**Task details:**
In the entries below, find the line containing "margin-top: none ->" and the line containing "padding-left: 1px ->". Copy those two lines and everything between them exactly, without the pictures.

**Records for this task:**
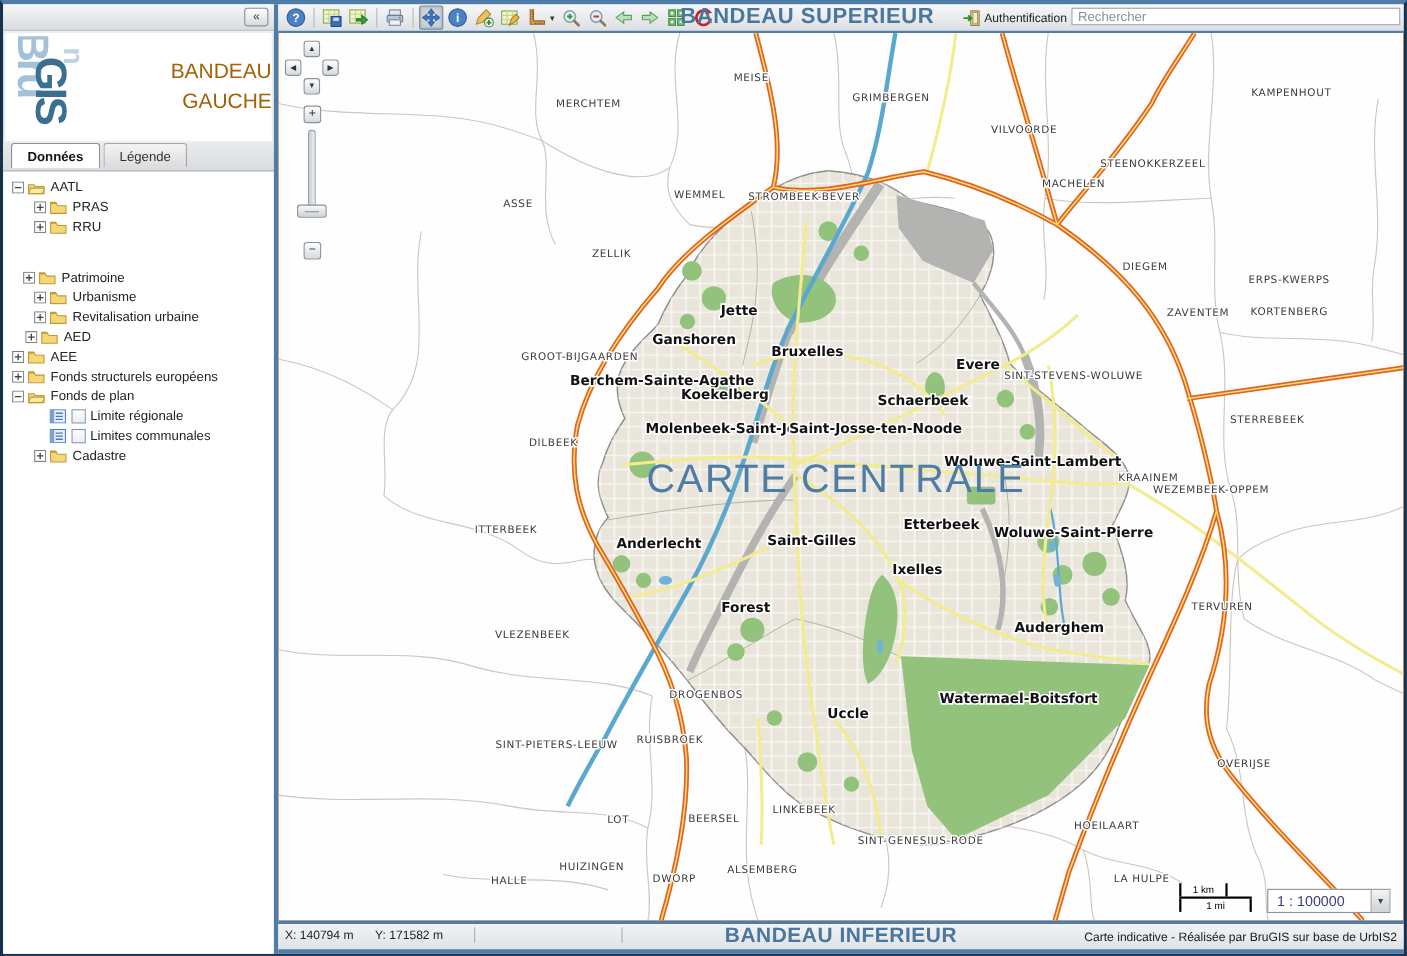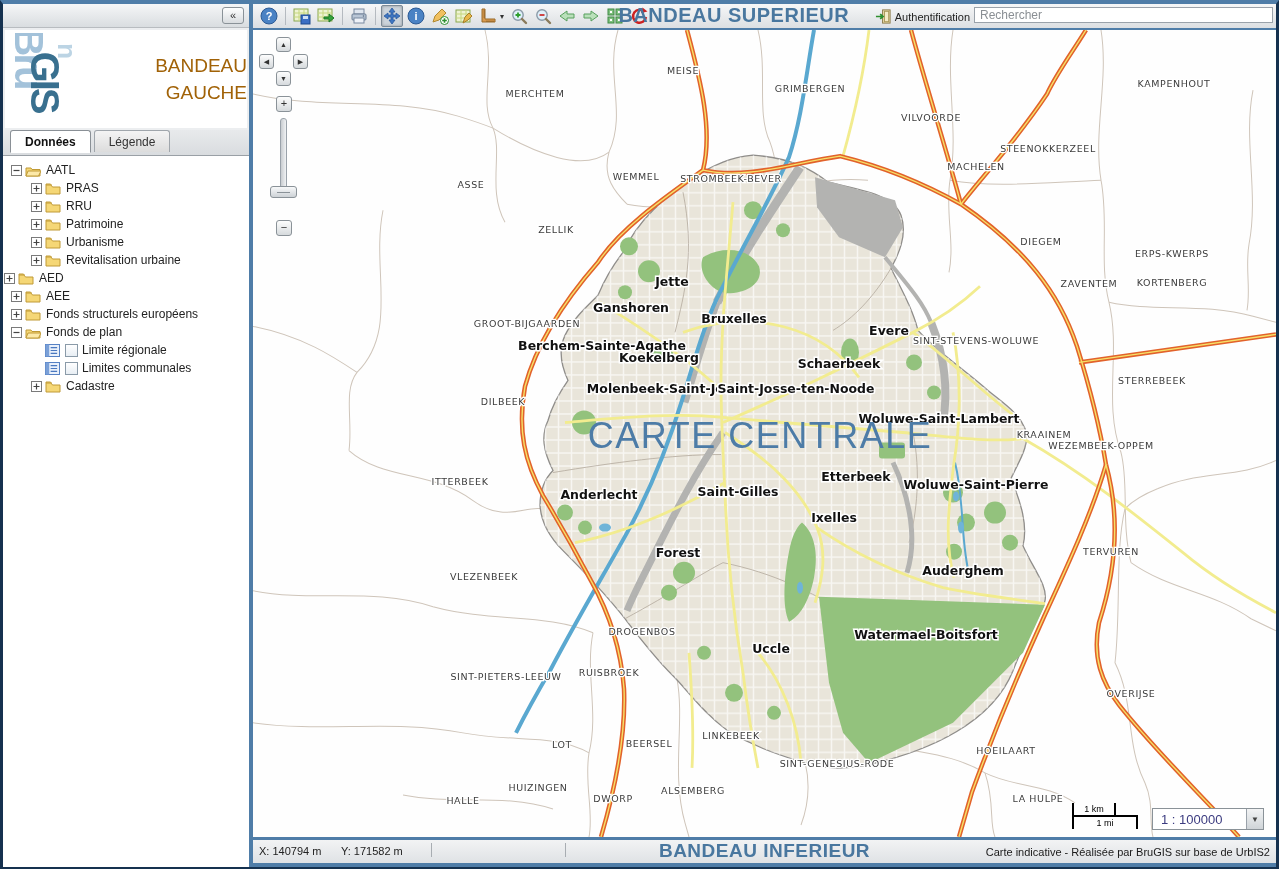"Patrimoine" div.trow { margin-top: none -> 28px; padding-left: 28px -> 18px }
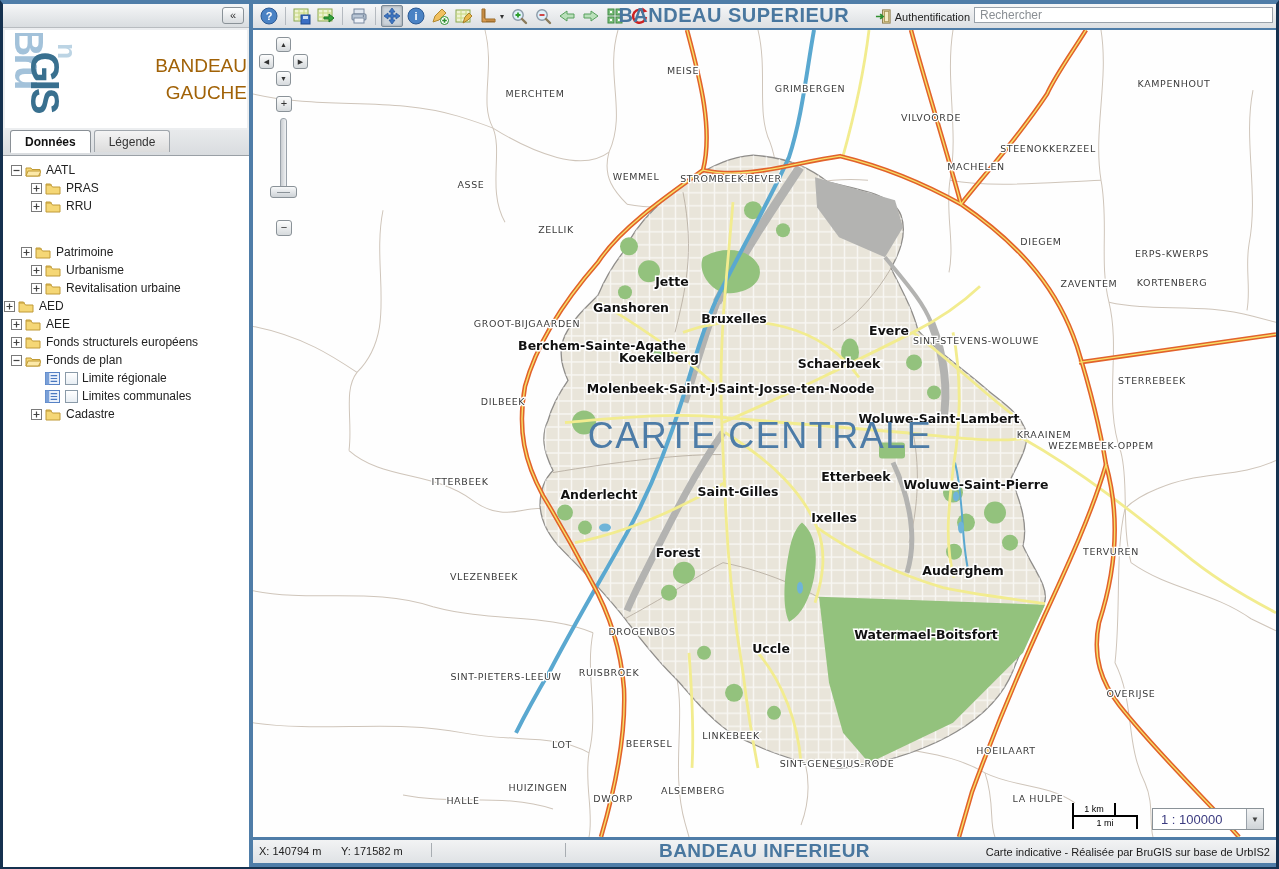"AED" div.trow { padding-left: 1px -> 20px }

--

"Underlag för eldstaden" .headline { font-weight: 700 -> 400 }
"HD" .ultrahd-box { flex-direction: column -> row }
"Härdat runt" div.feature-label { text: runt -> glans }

**Reply to the task:**
"Patrimoine" div.trow { margin-top: none -> 28px; padding-left: 28px -> 18px }
"AED" div.trow { padding-left: 1px -> 20px }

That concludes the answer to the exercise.